The findings are consistent with those of Stone
(3), who, in an extensive review observed that whereas impulsive features are less pronounced in later life, identity disturbance persists. Nevertheless, this study must be considered preliminary since the concept of impulsivity as defined by DIB-R needs clarification and refining. It does not include cognitive factors. It is a behavioral index that covers a range of risk taking and potentially harmful behaviors that may have various etiologies
(8). This study is also preliminary in that we studied a select group. All subjects came from tertiary referrals and were characterized by treatment failure and significant morbidity and thus represent a particular selection of a borderline personality disorder population.
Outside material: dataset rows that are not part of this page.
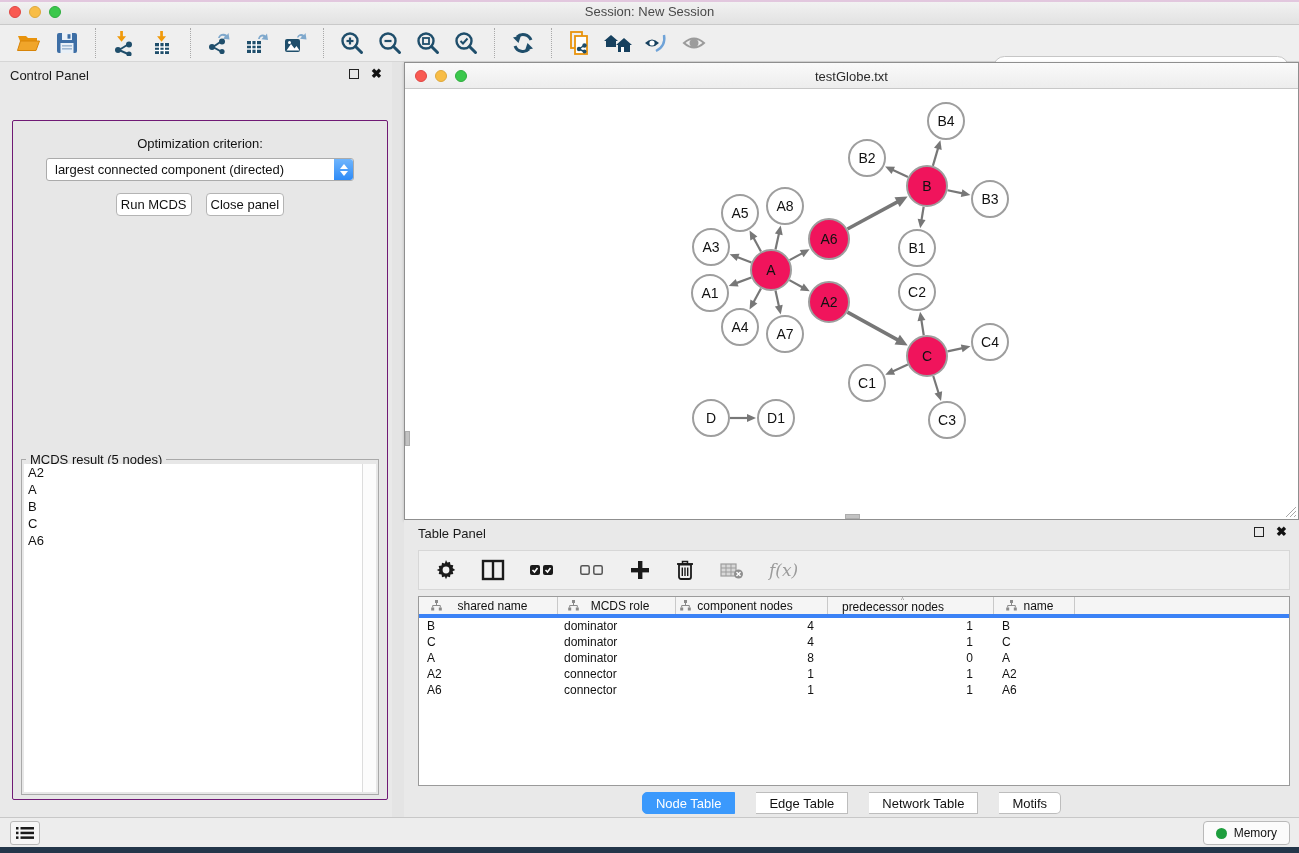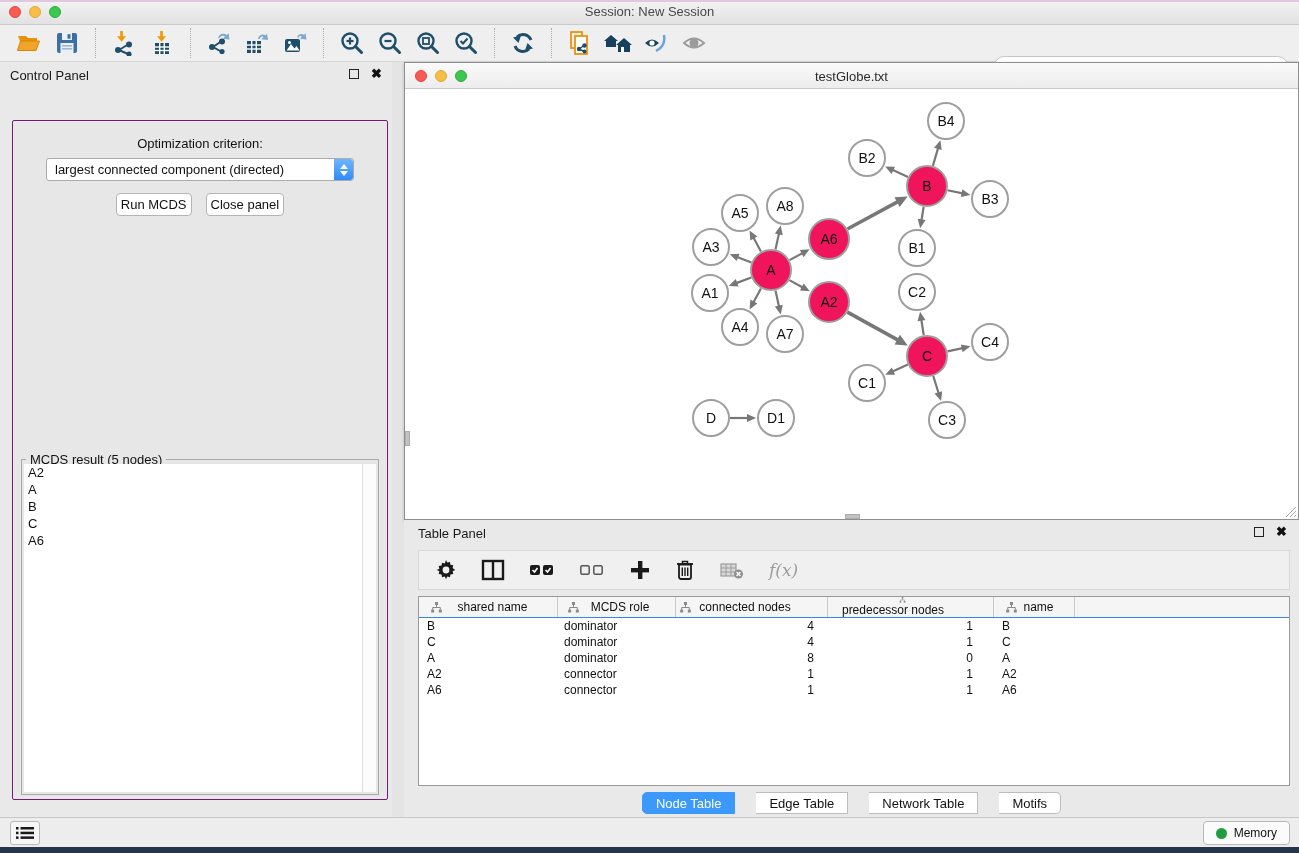--- a/index.html
+++ b/index.html
@@ -68,7 +68,7 @@
   .tp-icon { display:flex; align-items:center; justify-content:center; height:26px; cursor:default; }
   #fx-label { font-family:"DejaVu Serif", serif; font-style:italic; font-size:17px; color:#9B9B9B; }
   #node-table { position:absolute; left:14px; top:76px; width:872px; height:190px; background:#FFF; border:1px solid #9A9A9A; overflow:hidden; }
-  #table-header { display:flex; height:21px; border-bottom:1px solid #3b82f6; background:#F5F5F5; }
+  #table-header { display:flex; height:21px; border-bottom:4px solid #3b82f6; background:#F5F5F5; }
   .th { display:flex; align-items:center; border-right:1px solid #C9C9C9; font-size:12px; color:#111; position:relative; }
   .th .th-label { flex:1; text-align:center; padding-right:14px; }
   .th svg { margin-left:4px; }

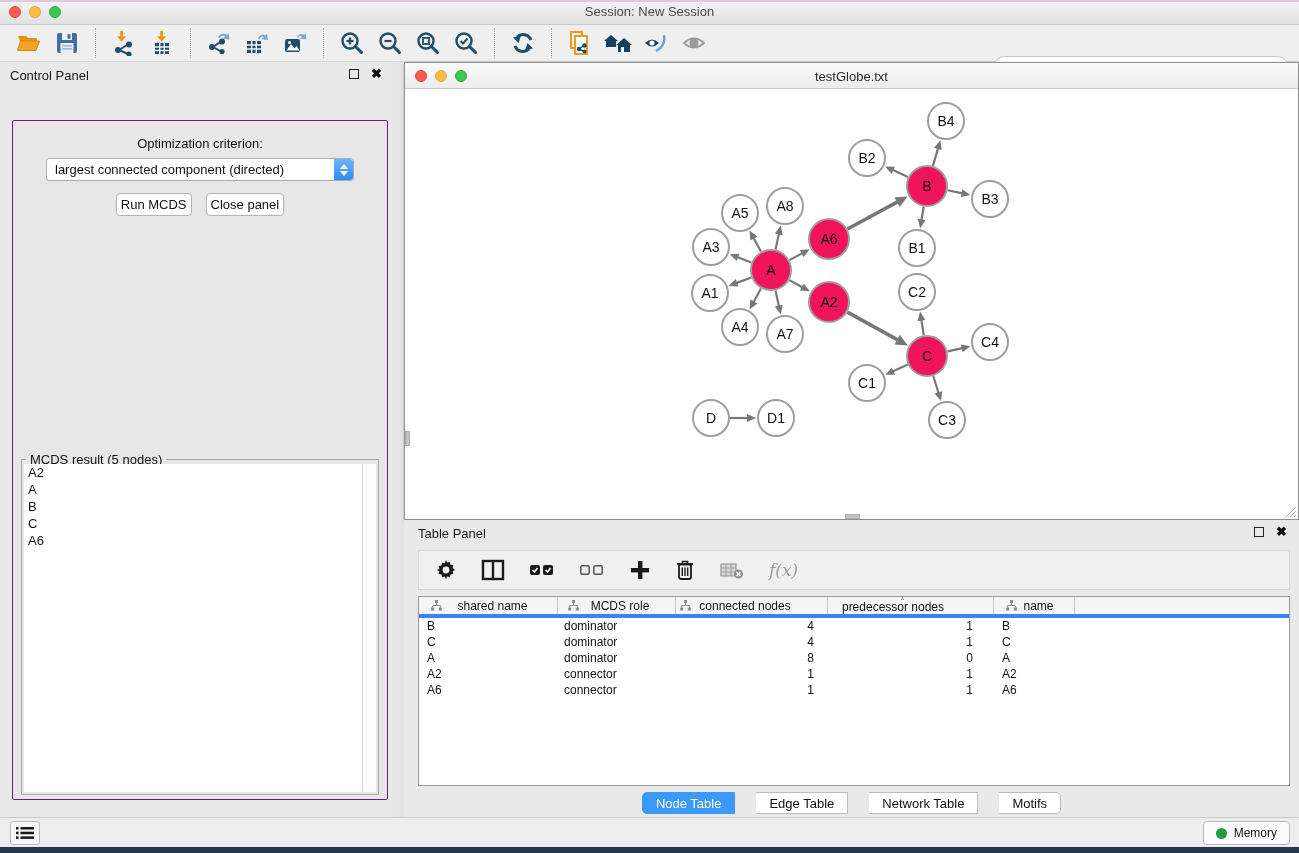--- a/index.html
+++ b/index.html
@@ -511,7 +511,7 @@
                 <path d="M5.5 3 v2.5 M1.7 7.5 V5.5 H9.3 V7.5"></path>
               </g>
             </svg>
-            <span class="th-label">connected nodes</span>
+            <span class="th-label">component nodes</span>
           </div>
           <div class="th c3">
             <svg width="11" height="11" viewBox="0 0 11 11">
These findings lead to a questioning of the view that impulsivity is the fundamental enduring feature of borderline personality disorder
(9). The persistence with aging of interpersonal problems and affective instability support the view that these are the nuclear features of borderline personality disorder
(10,
11).
Finally, this study brings into doubt a widely held view that affect dysregulation and impulsivity are linked in borderline personality disorder
(12). If they were linked, it would be expected that a decline in impulsivity with aging would be accompanied by an equivalent decline in affective disturbance. The fact that our findings do not show this equivalent decline suggests a need to further explore the relationship between impulsive behavior and affective disturbance.